On Seeing: A Journal – #251
I have recently begun a project collaborating with dancers from the Alvin Ailey American Dance Theater to make a visual study of what can be called “new,” modern, or postmodern dance.
Much dance photography, including quite a lot of my own, has been informed by the style and look of classical ballet – long, graceful lines and languid movement flowing lightly and so effortlessly that dancers seem almost to lack physicality (despite the fact that trained professional dancers are fantastic athletes as well as artists).
Dana Hansen of the New York City Ballet, and Yuri Possokhov, San Francisco Ballet, are exemplars of classical ballet dancers. See the “lines.“
A parallel world of dance has evolved for many decades, generally called “modern dance,” that not only changes the way dancers perform but also creates new challenges to the making of photographs. Though requiring the same disciplined training as ballet, “New” dance looks more athletic and powerful, and the movements, at times, can appear contorted, distorted, even bizarre—but oh so thrilling. Performances of great modern companies are often so brilliantly inventive and energetic that I’ve come to find the choreography of George Balanchine and his contemporaries from the 50’s and 60’s conventional, sedate, even boring, not worth the considerable expense of attending the “classics.” Frankly, the “story” ballets such as Romeo and Juliet, La Jeune Fille Mal Gardée, Sleeping Beauty, and even Swan Lake, where dancers stand around “talking” with each other (as the stars perform solos and pas de deux) as part of the theatrical setting, are just too staid—I don’t go anymore, no matter who the stars are on any given evening.
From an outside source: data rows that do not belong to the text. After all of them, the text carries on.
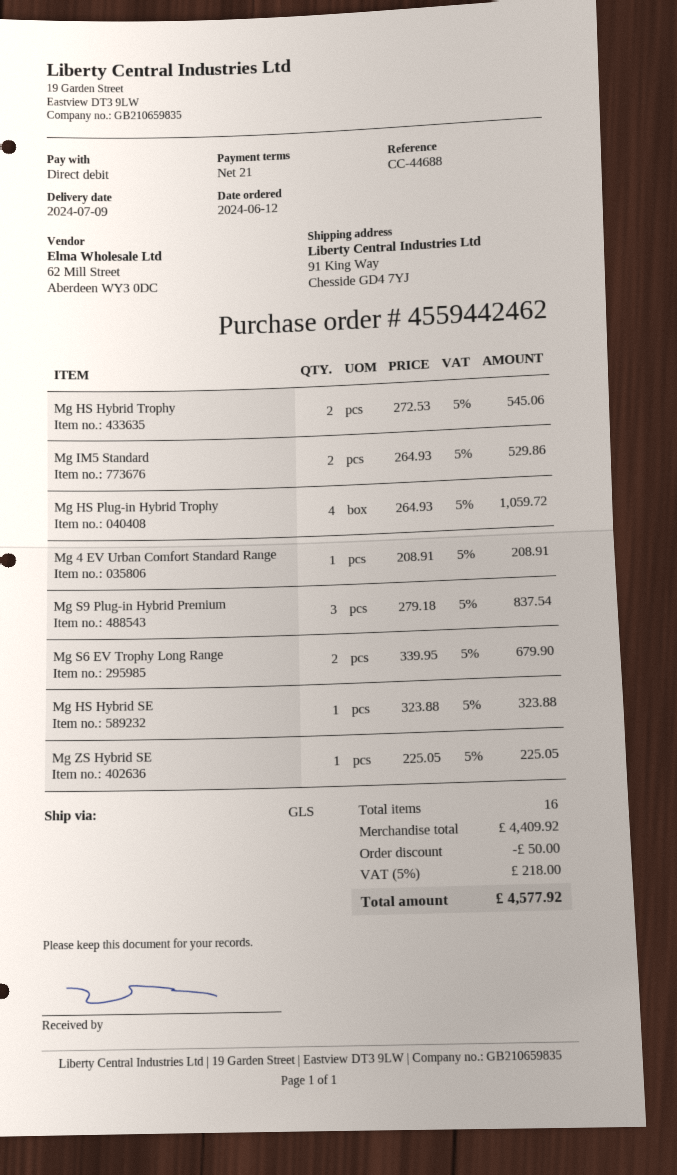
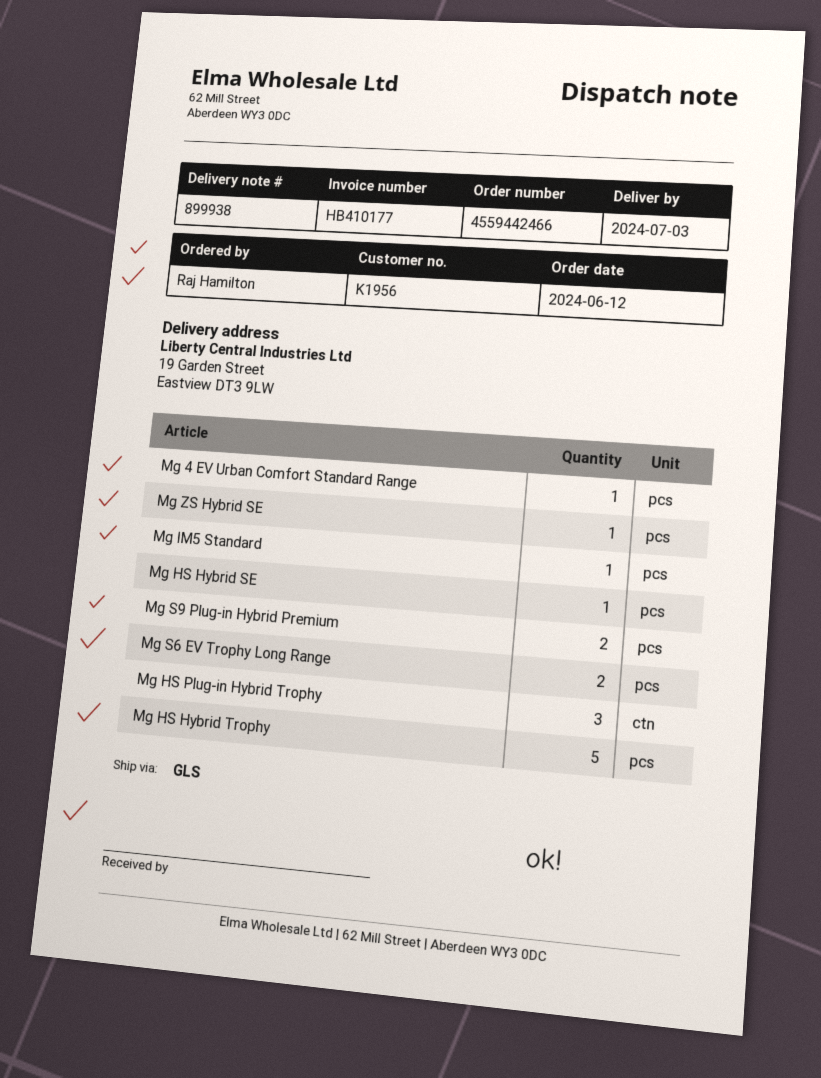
order number: 4559442462 -> 4559442466
delivery date: 2024-07-09 -> 2024-07-03
ship to: 91 King Way, Chesside GD4 7YJ -> 19 Garden Street, Eastview DT3 9LW
Mg HS Hybrid Trophy: 2 -> 5
Mg IM5 Standard: 2 -> 1
Mg HS Plug-in Hybrid Trophy: 4 -> 3
Mg S9 Plug-in Hybrid Premium: 3 -> 2

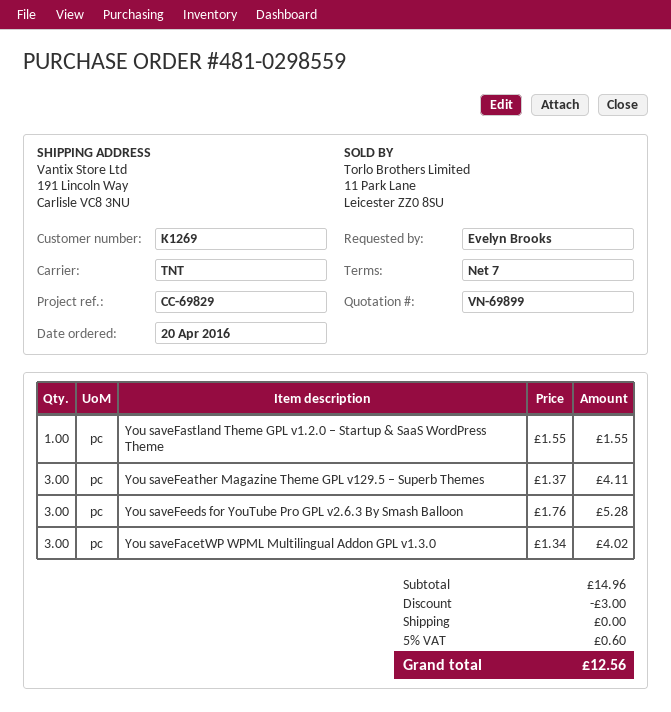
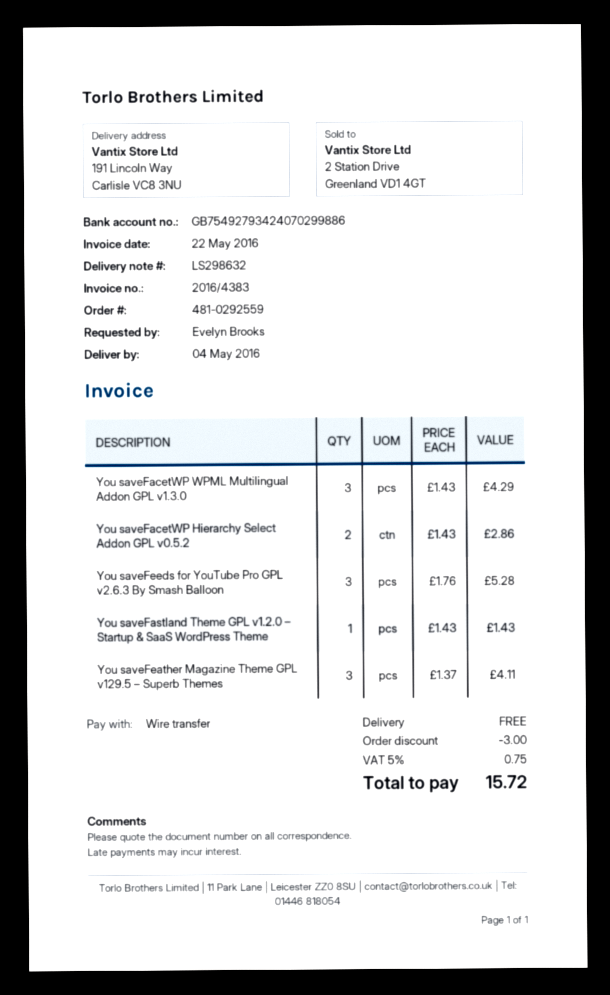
order number: 481-0298559 -> 481-0292559
You saveFastland Theme GPL v1.2.0 – Startup & SaaS WordPress Theme: 1 x 1.55 = 1.55 -> 1 x 1.43 = 1.43
You saveFacetWP WPML Multilingual Addon GPL v1.3.0: 3 x 1.34 = 4.02 -> 3 x 1.43 = 4.29
You saveFacetWP Hierarchy Select Addon GPL v0.5.2: none -> 2 x 1.43 = 2.86
tax: 5% = 0.60 -> 5% = 0.75
total: 12.56 -> 15.72

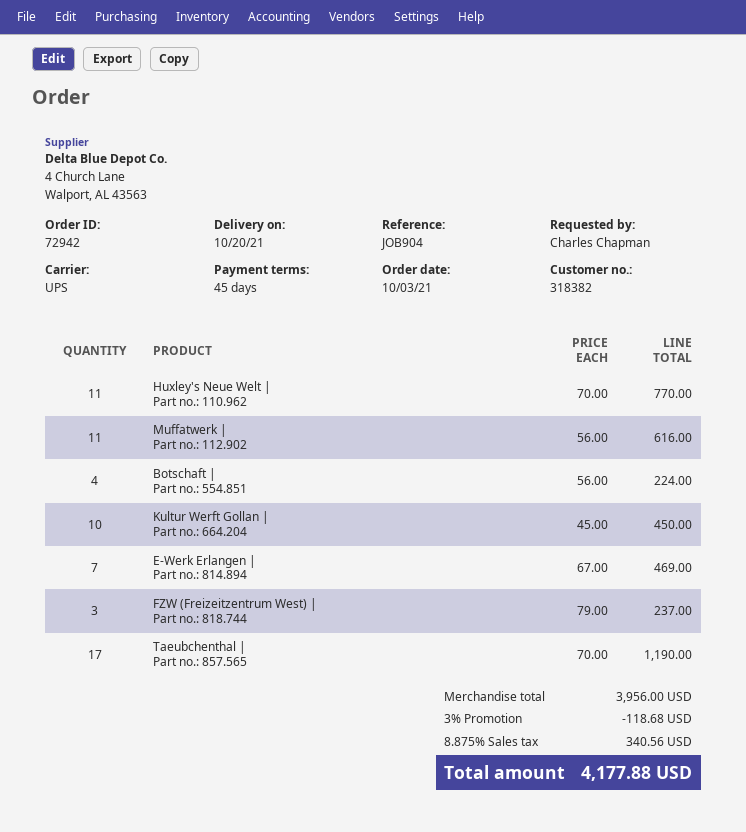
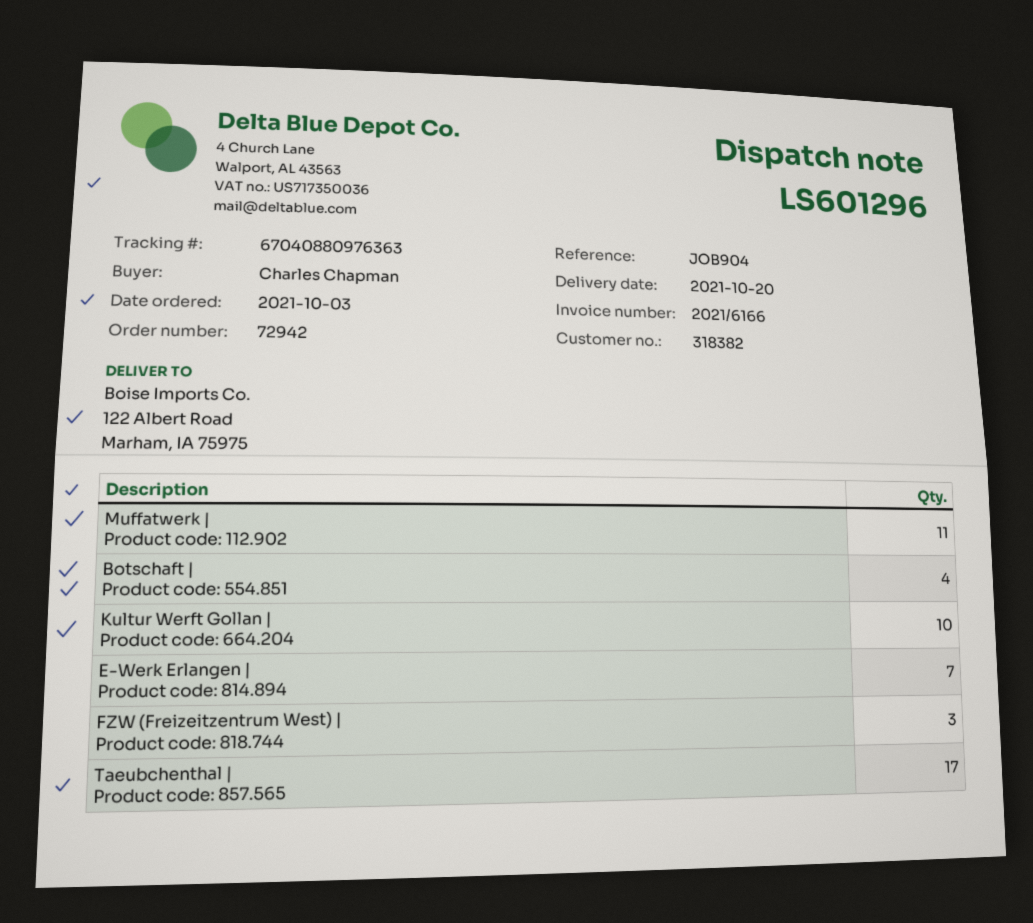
Huxley's Neue Welt |: 11 -> none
Each December, The Alvin Ailey American Dance Theater spends the entire month at the City Center Theater in New York. Though the now well-known pieces created by the company’s founder, Alvin Ailey himself, aren’t as dull as the Balanchine choreography, they are decades old now. And, to my taste, tired. The current “new modern” Ailey repertoire is exciting, stupendous, thrilling.
For me, “New Dance” is everything that both classic and traditional modern dance no longer are: Vital, athletic, audacious, unique. There are times when the performances are so compelling, full of life, beautifully expressive and astonishing that you feel the energy from the stage will burst the walls off the theater.
There are a number of modern choreographers including Gustavo Ramirez Sansano, Jamar Roberts, Kyle Abraham, Ronald K. Brown, (and, though he’s now longer with us, the work of Ulysses Dove is still amazing and new each time it’s revived) who have created stunningly phenomenal works. Robert Battle, the artistic director of the Alvin Ailey American Dance Theater, has injected new energy into that venerable company’s repertoire. In Battle’s pieces you feel the dancers are working so hard and non-stop that they might collapse by the time the piece ends. No dancer is ever on stage not moving, doing nothing, standing around. The movement to pounding rhythms is powerful because not only does it go on and on, more and more forcefully, but new imaginative phrases explode forth, bursting with surprise.
The audiences after Balanchine ballets tend to applaud politely. Audiences after a Battle piece stand up cheering, often with such grateful enthusiasm for the performers that they do not let them leave the stage; the uninterrupted applause seems to go on and on and on..
Last December we saw a new piece performed by the Ailey company, “Victoria,” choreographed by Gustavo Ramirez Sansano. It moved me so much that I have made it the foundation of my new exploration of truly modern modern dance.
A few weeks ago two men from the Ailey company, Jeroboam Bozeman and Michael Jackson, Jr., came to the studio to work with me so that we, together, could create photographs informed by this new piece. Each of them, beautifully talented and focused dancers, did wonderfully. I, however, feel I need to push myself further into the realm of “surprise and delight,” or, better yet, pure astonishment, in order to do justice to this startling new approach to dance. I will work at it.
Here are some of our mutual (and initial) efforts.
Jerobam Bozeman
Michael Jackson, Jr
My desire is to have them, as well as a number of others (men and women) from their company, return so that we can continue to explore and search for wonder, magic and impact.